Hard-to-use digital tools and services can lead to exclusion, frustrations, and disengagement, which can negatively impact care. Useable tech, co-development and trust may appear to be separate factors but they are intertwined.
Our recent work into digital inclusion showed co-developing digital tools and services with communities and excluded people can help to make digital services more useable and, therefore, more inclusive. NHS and social care organisations cannot do this in isolation and with so much expertise already in communities, why should they? One effective approach to co-production is by building partnerships with voluntary and community sector (VCS) organisations to work with people that otherwise may not be engaged.
If people don’t have trust in digital systems, they are more likely to opt-out of their data being used to improve services, reducing the benefits of using data for improving outcomes and experience. Initiatives to improve patient trust and understand the public’s willingness to share data work well when time is taken to engage with communities in a structured way.
Trust is not important just for the use of data but also for public buy-in for the use of cutting-edge technologies such as AI. Recent research indicates the public’s trust in new technologies like AI is low. This is likely to mean that the public may be reluctant to use AI for health care and so the benefits to patients, staff and the system may be much slower than it otherwise could be.
Collaborations involving NHS staff and VCS organisations are a good way to bring people together and create a way forward. However, it takes specific skills and methodologies to undertake public engagement activities, such as citizens’ juries and public deliberations, and these skills are not common in health and care training. As we found in our research, some ICSs are increasing trust in digital services by regularly engaging with their communities on the topic of data-sharing to progress shared care records.

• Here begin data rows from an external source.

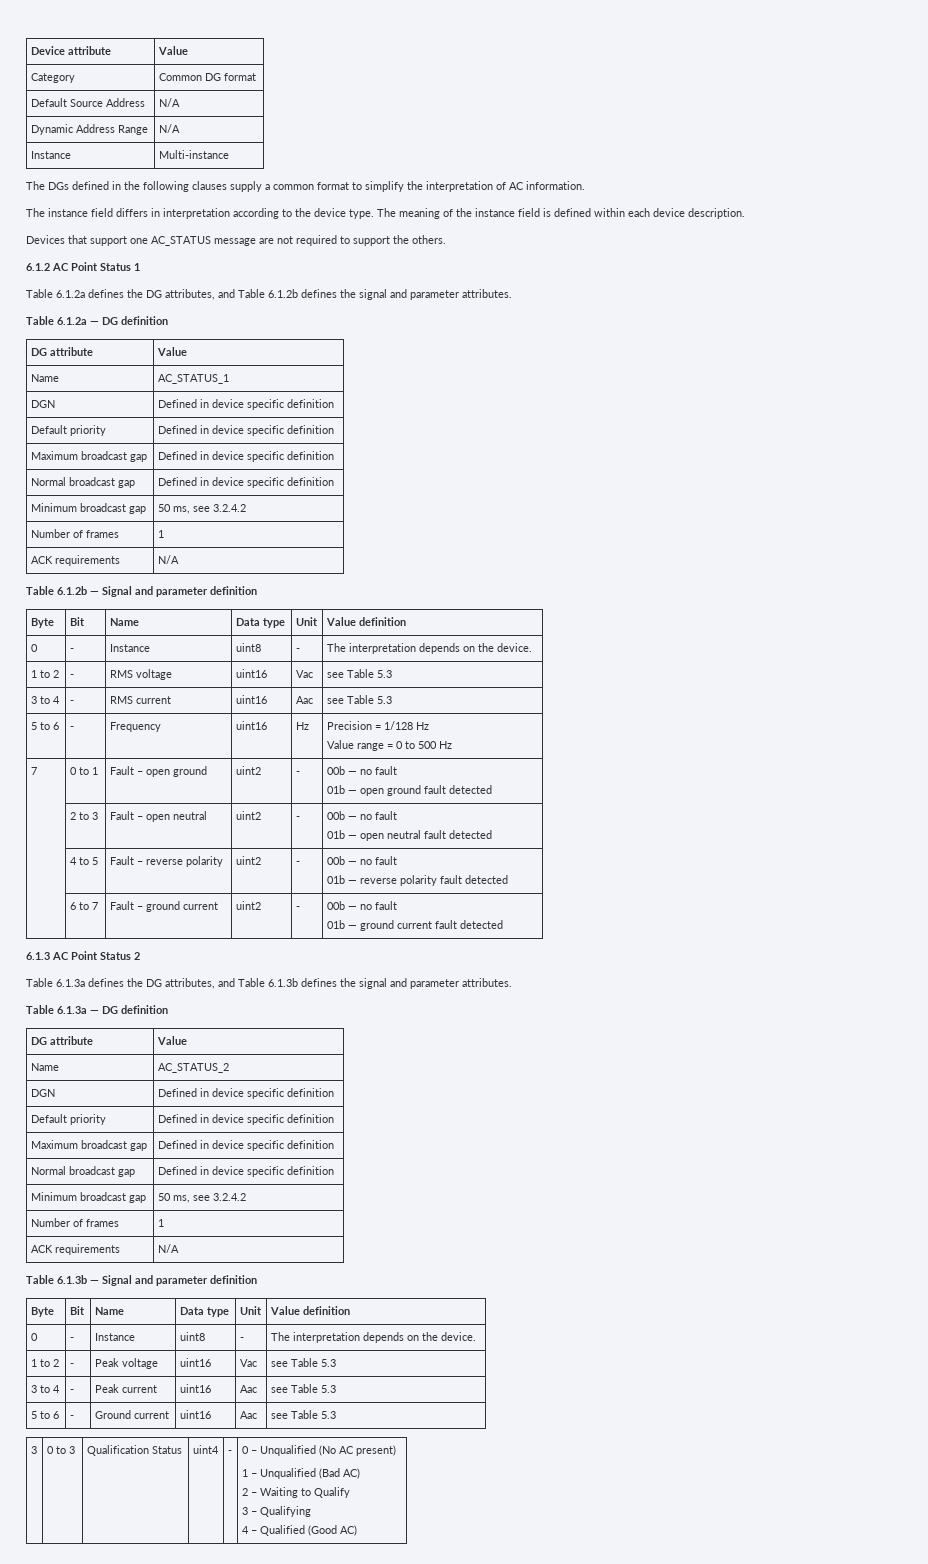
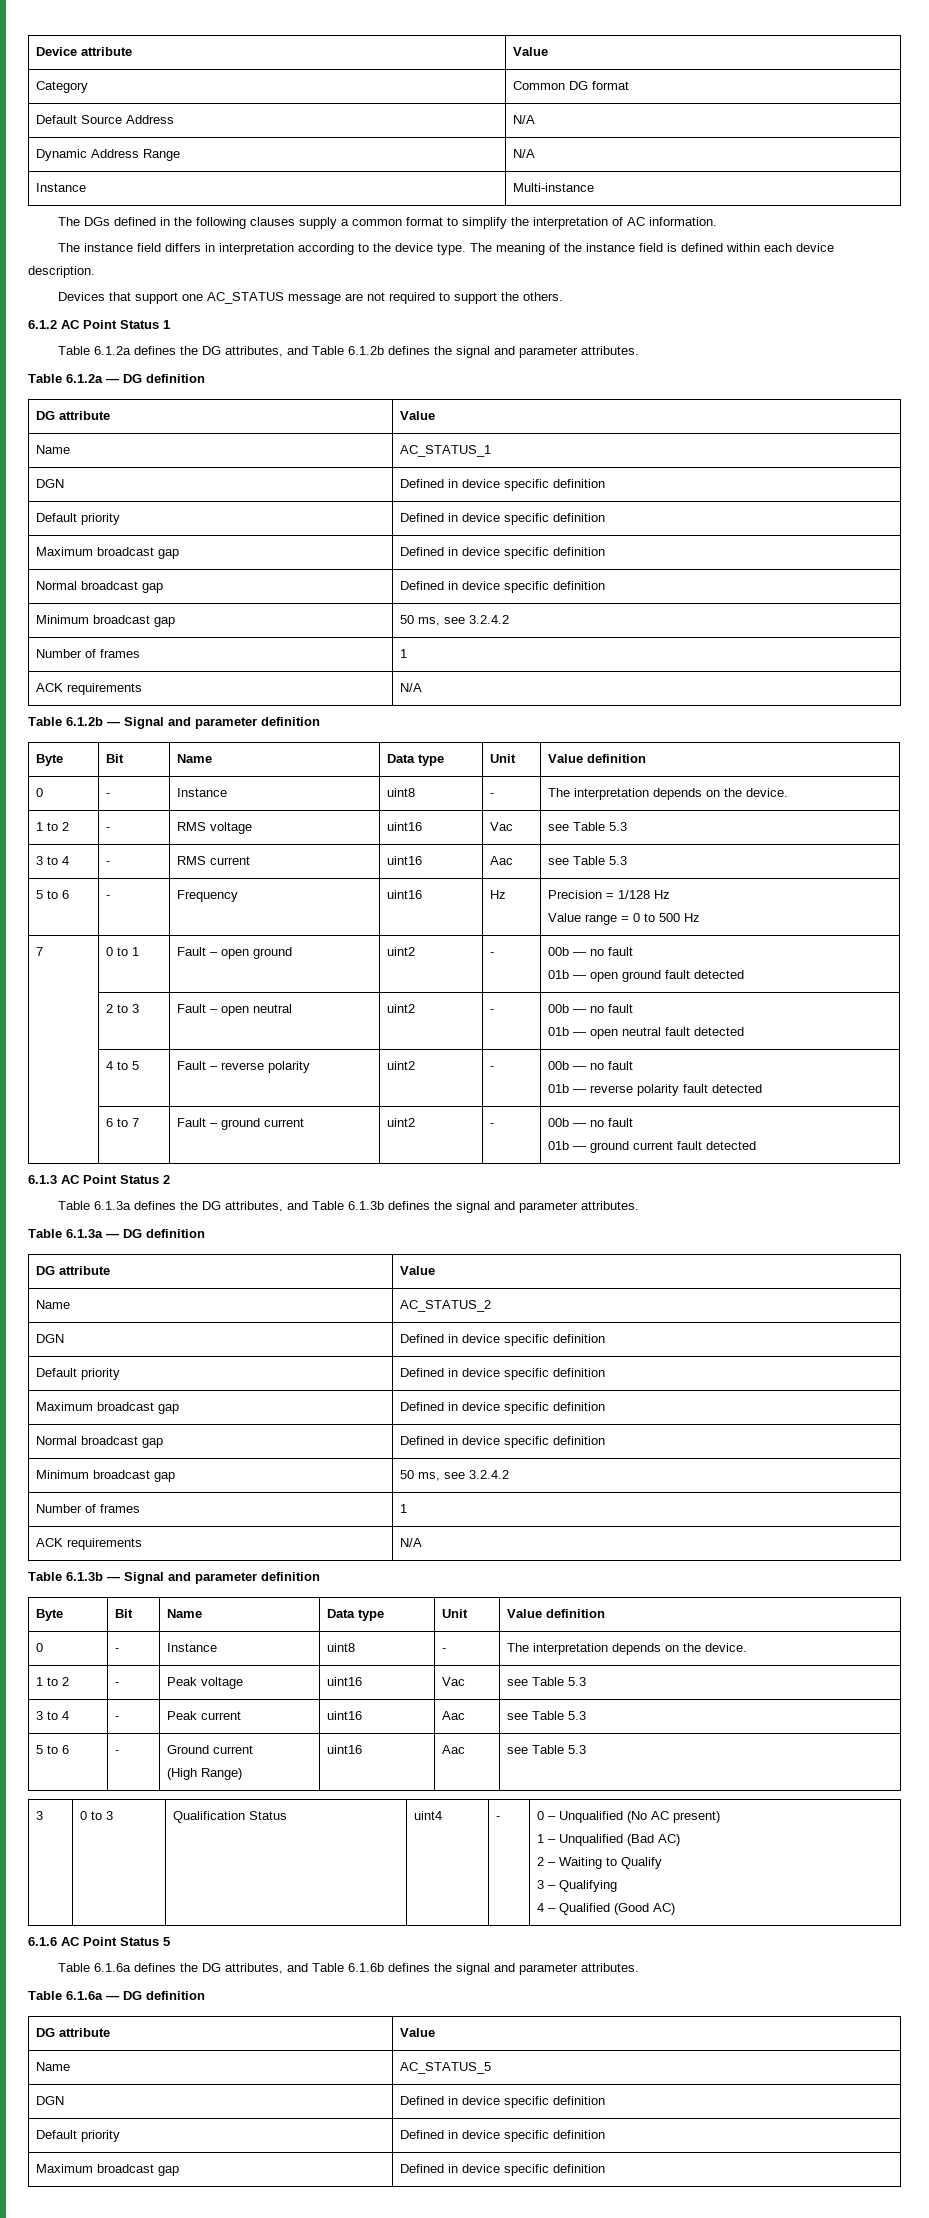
- 5 to 6 | - | Ground current | uint16 | Aac | see Table 5.3
+ 5 to 6 | - | Ground current
+ (High Range) | uint16 | Aac | see Table 5.3
+ 6.1.6 AC Point Status 5
+ Table 6.1.6a defines the DG attributes, and Table 6.1.6b defines the signal and parameter attributes.
+ Table 6.1.6a — DG definition
+ DG attribute | Value
+ Name | AC_STATUS_5
+ DGN | Defined in device specific definition
+ Default priority | Defined in device specific definition
+ Maximum broadcast gap | Defined in device specific definition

Creating useable services and tools, co-design and trust in health and care services are integral to the future of inclusive digitally enabled health and care services. These factors should be considered to be a human part of the digital infrastructure. However, the commonly accepted view of digital infrastructure is currently limited to the technology itself and does not include the human factors. If good design, co-development and trust are just as necessary as the technology, isn’t it time we reconsider what we mean by digital infrastructure to include these human factors as an essential component of good digital services?
Ignoring human factors and leaving them to be nice to have ignores these as necessary aspects of developing and implementing digitally enabled services. The recent failure to implement data collection and sharing for general practice (GPDPR) showed the NHS has challenges progressing public consent of data use on a national level, and the missteps result in increasing delays and unmet national commitments to improve and measure trust. However, we also see localised initiatives such as shared care records and population health management are better received by the public and professionals than national initiatives. National and local approaches working in tandem are needed.
In order to do this, we should expand our understanding of digital infrastructure to include the skills, methodologies, partnerships and approaches needed to co-develop services and work with the public to understand and meet their expectations on the use of data and technologies. But a redefinition is not sufficient to make change happen, there also needs to be a better understanding of what could the capability, capacity and skills look like to include a human part to digital infrastructure and what are the barriers or challenges? Further work is essential to answer this question and understand how to make the human part of digital infrastructure a reality and in doing so build trust and inclusive digital services.